Lawyers’ group asks SC to reject Calida move to oust Sereno

Maria Lourdes Sereno

Chief Justice Maria Lourdes Sereno. INQUIRER PHOTO / RICHARD A REYES

The country’s biggest association of lawyers has rallied around Chief Justice Maria Lourdes Sereno and echoed calls by several groups and individuals to toss out Solicitor General Jose Calida’s bid to oust her from the Supreme Court.

In a 29-page pleading, the Integrated Bar of the Philippines (IBP) said the reasons Calida cited in his quo warranto petition would set a “dangerous precedent” in removing impeachable officials.

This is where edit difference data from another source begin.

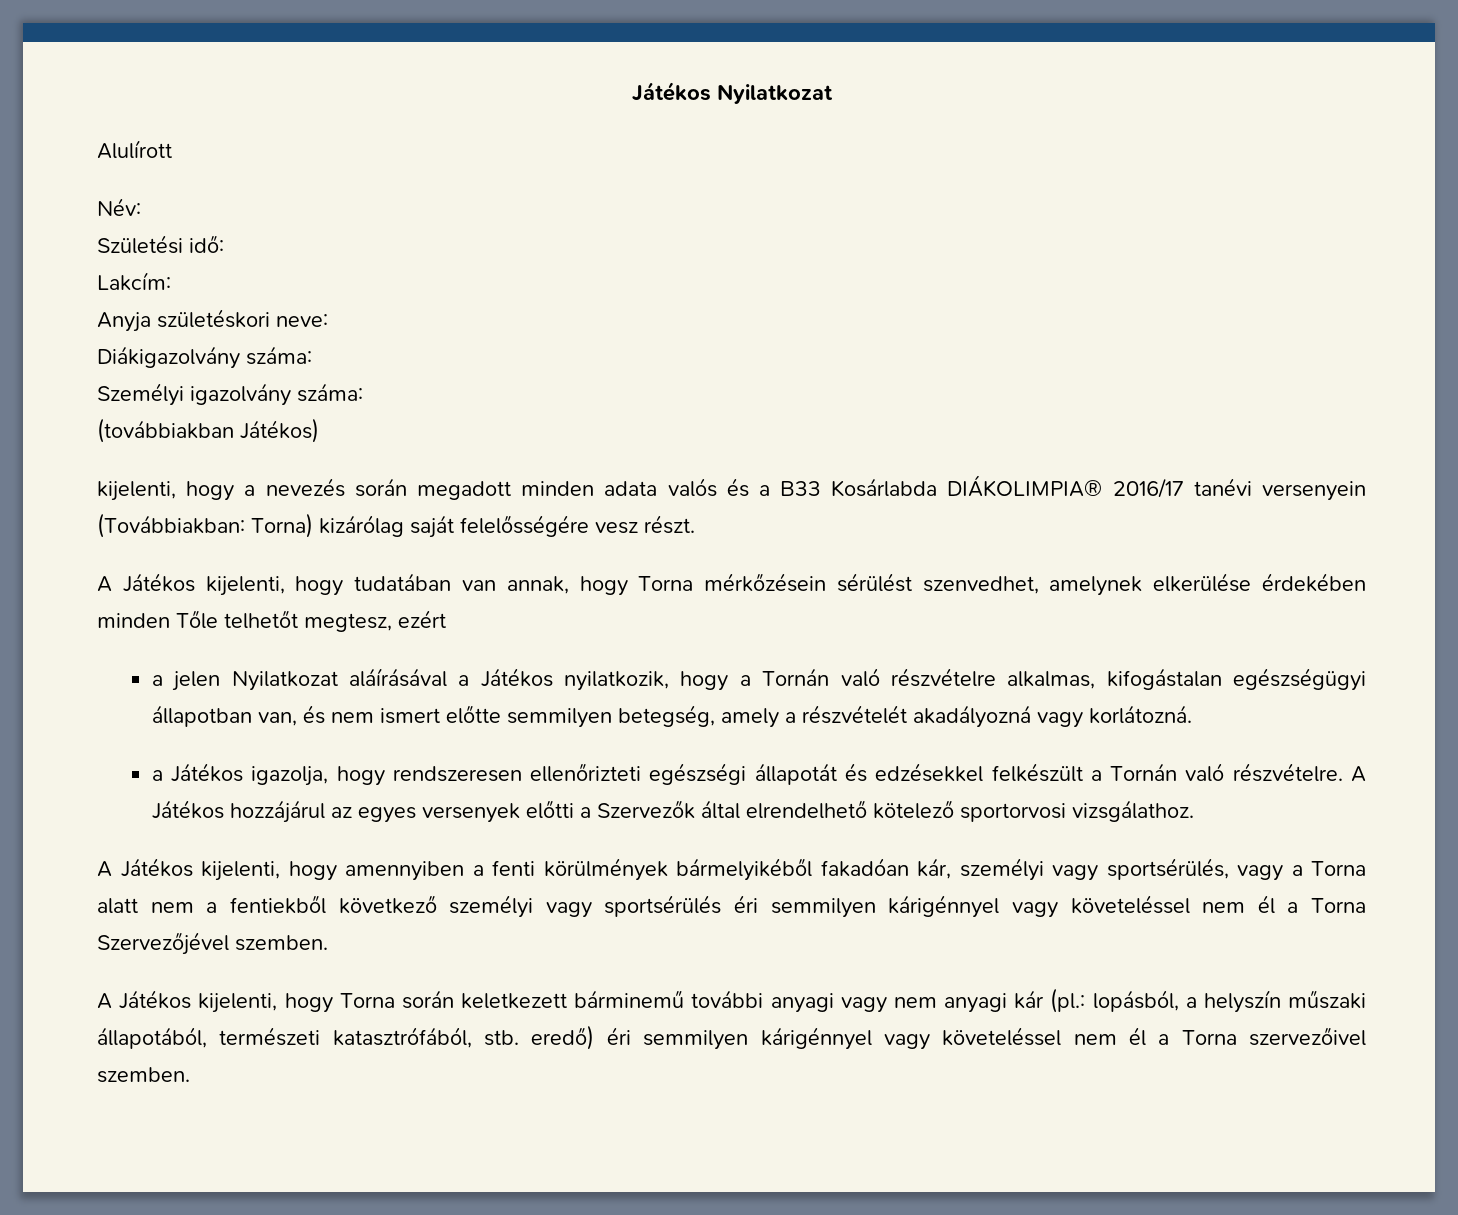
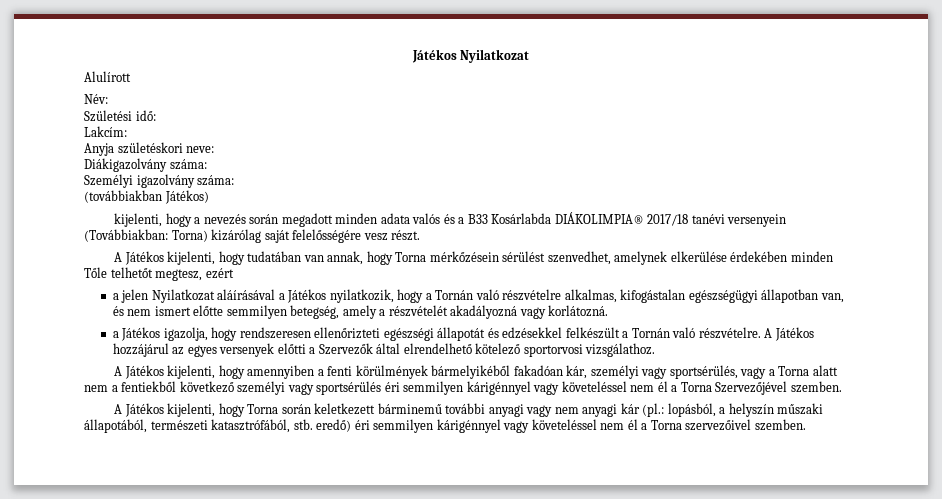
- kijelenti, hogy a nevezés során megadott minden adata valós és a B33 Kosárlabda DIÁKOLIMPIA® 2016/17 tanévi versenyein (Továbbiakban: Torna) kizárólag saját felelősségére vesz részt.
+ kijelenti, hogy a nevezés során megadott minden adata valós és a B33 Kosárlabda DIÁKOLIMPIA® 2017/18 tanévi versenyein (Továbbiakban: Torna) kizárólag saját felelősségére vesz részt.

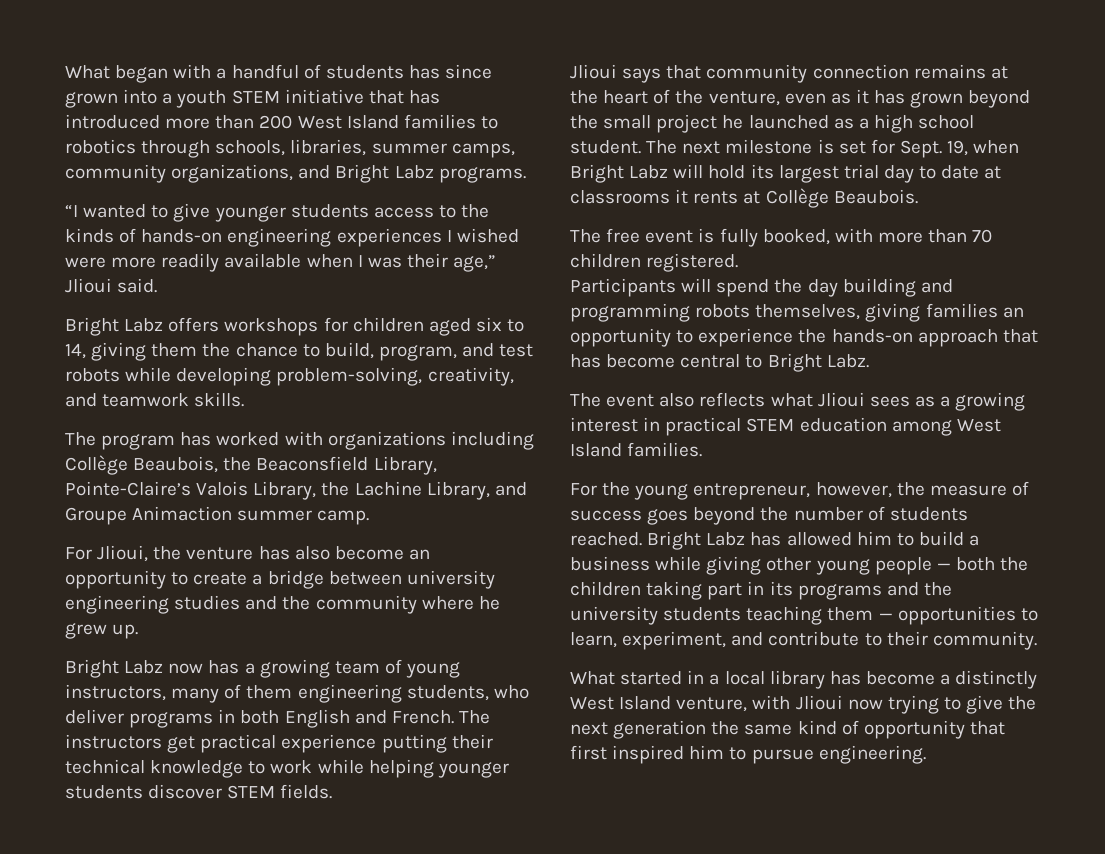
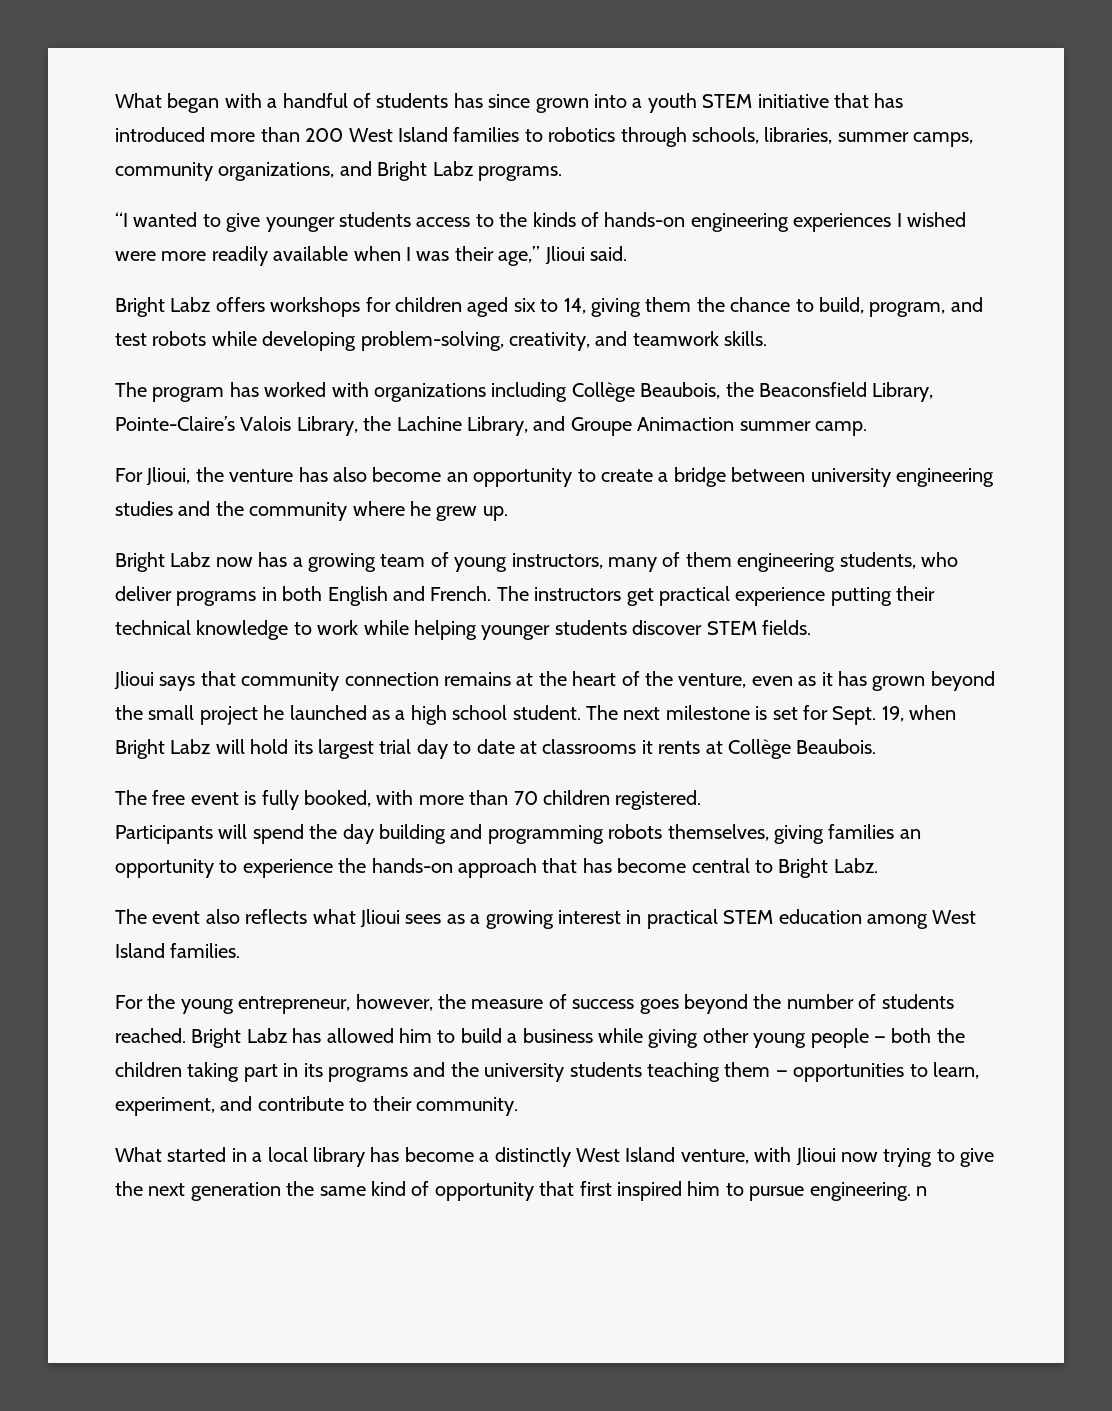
- What started in a local library has become a distinctly West Island venture, with Jlioui now trying to give the next generation the same kind of opportunity that first inspired him to pursue engineering.
+ What started in a local library has become a distinctly West Island venture, with Jlioui now trying to give the next generation the same kind of opportunity that first inspired him to pursue engineering. n

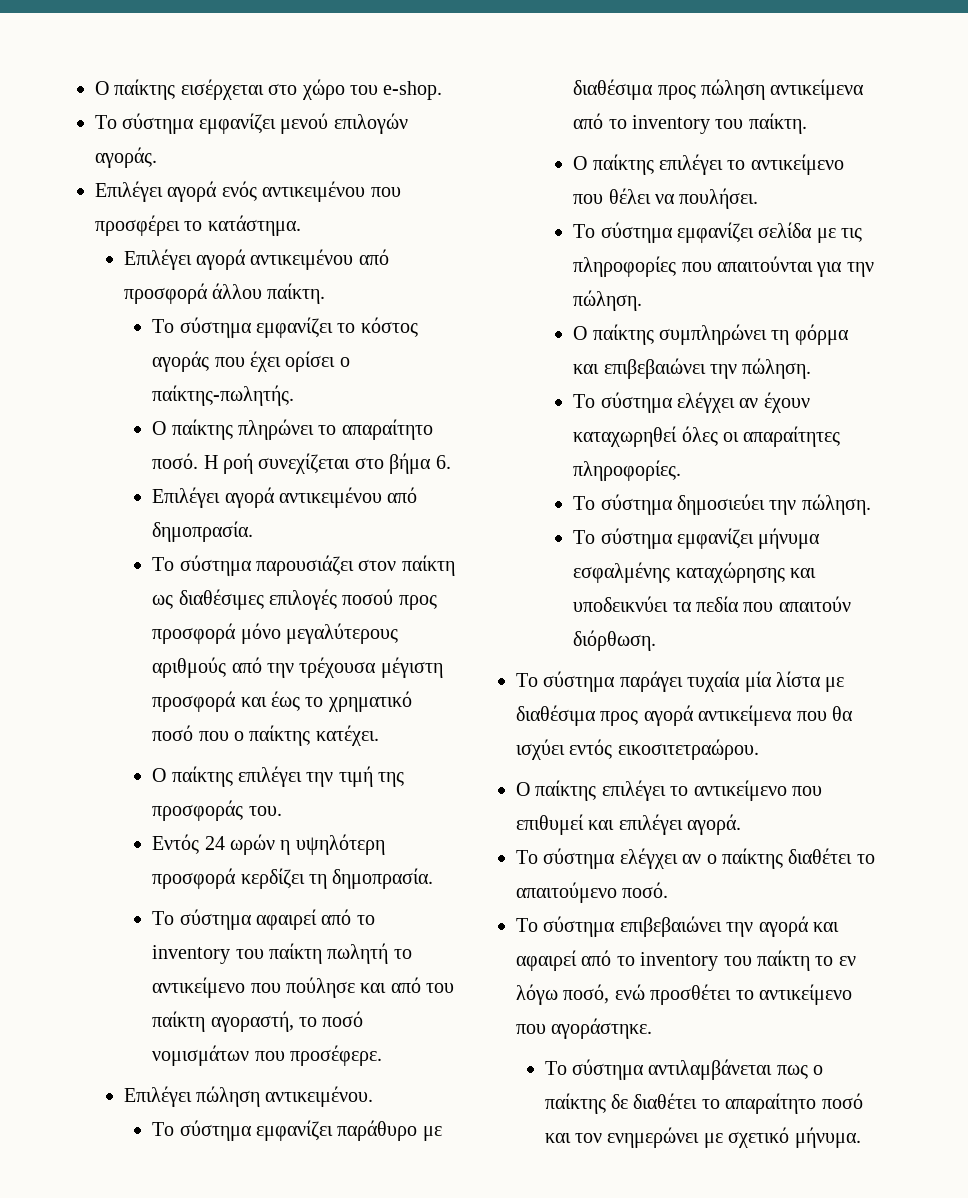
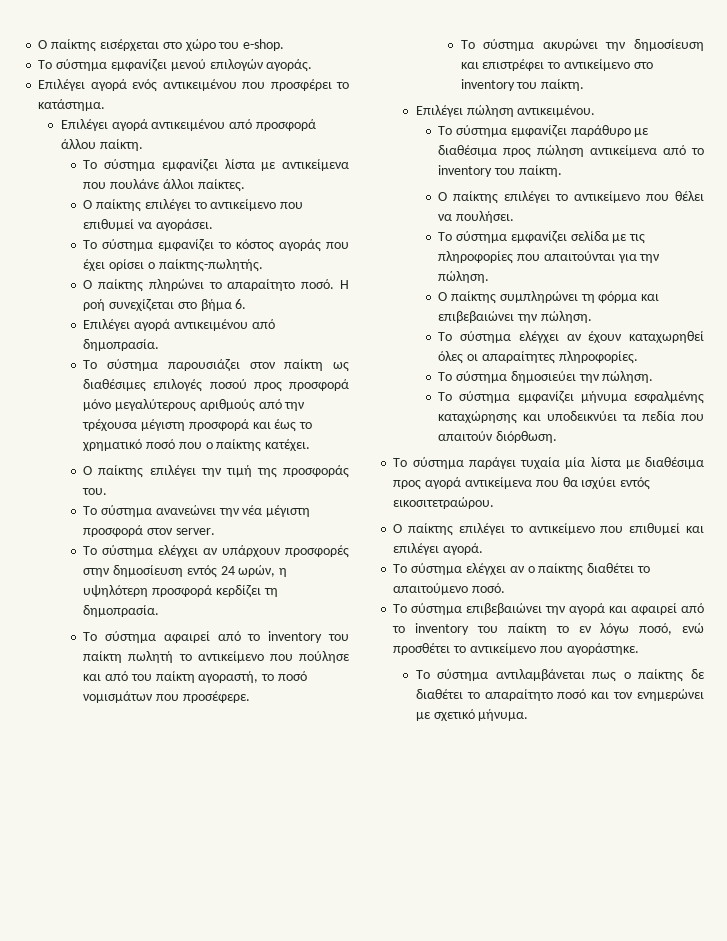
+ Το σύστημα εμφανίζει λίστα με αντικείμενα που πουλάνε άλλοι παίκτες.
+ Ο παίκτης επιλέγει το αντικείμενο που επιθυμεί να αγοράσει.
- Εντός 24 ωρών η υψηλότερη προσφορά κερδίζει τη δημοπρασία.
+ Το σύστημα ανανεώνει την νέα μέγιστη προσφορά στον server.
+ Το σύστημα ελέγχει αν υπάρχουν προσφορές στην δημοσίευση εντός 24 ωρών, η υψηλότερη προσφορά κερδίζει τη δημοπρασία.
+ Το σύστημα ακυρώνει την δημοσίευση και επιστρέφει το αντικείμενο στο inventory του παίκτη.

“(N)one of the grounds raised by (Calida) rise to the level of legitimate constitutional questions requiring the judgment of the honorable court,” the IBP told the tribunal.

“(Calida’s) petition, while evoking a seemingly novel approach, in truth applies a disingenuous reading that can only be deemed legitimate if the text of the Constitution is to be deliberately twisted. This is a dangerous precedent,” it said.

The IBP’s petition was the third filed in the high court seeking to dismiss Calida’s attempt to unseat the Chief Justice by circumventing the impeachment process apart from Sereno’s separate response against Calida’s move.

Manila Auxiliary Bishop Broderick Pabillo, “running priest” Robert Reyes, former Sen. Rene Saguisag, activists and militant lawmakers brought two separate petitions to the tribunal on Thursday.

Reiterating Sereno’s arguments, the IBP said the solicitor general challenged the validity of the Chief Justice’s appointment way beyond the one-year prescriptive period of filing such petition as spelled out in Rule 66 of the Rules of Court.

The lawyers contested Calida’s claim that the tribunal had previously acknowledged that impeachable officials may be removed through a quo warranto petition.

They said the 1987 Constitution explicitly stated that an impeachment process in Congress was the only method to remove members of the Supreme Court.

The IBP said the framers of the Charter specifically stated during their deliberations that the impeachment was “intended to be the only mode of removal of impeachable officers for impeachable offenses.”

“(T)he view that impeachable officers may be removed only by impeachment for impeachable offenses is supported by the constitutional provision limiting the initiation of impeachment proceedings to one per year,” the IBP argued.

“To allow an impeachable officer to be subjected to such modes of removal from office other than impeachment is to sanction the circumvention of the one-year bar rule,” it added.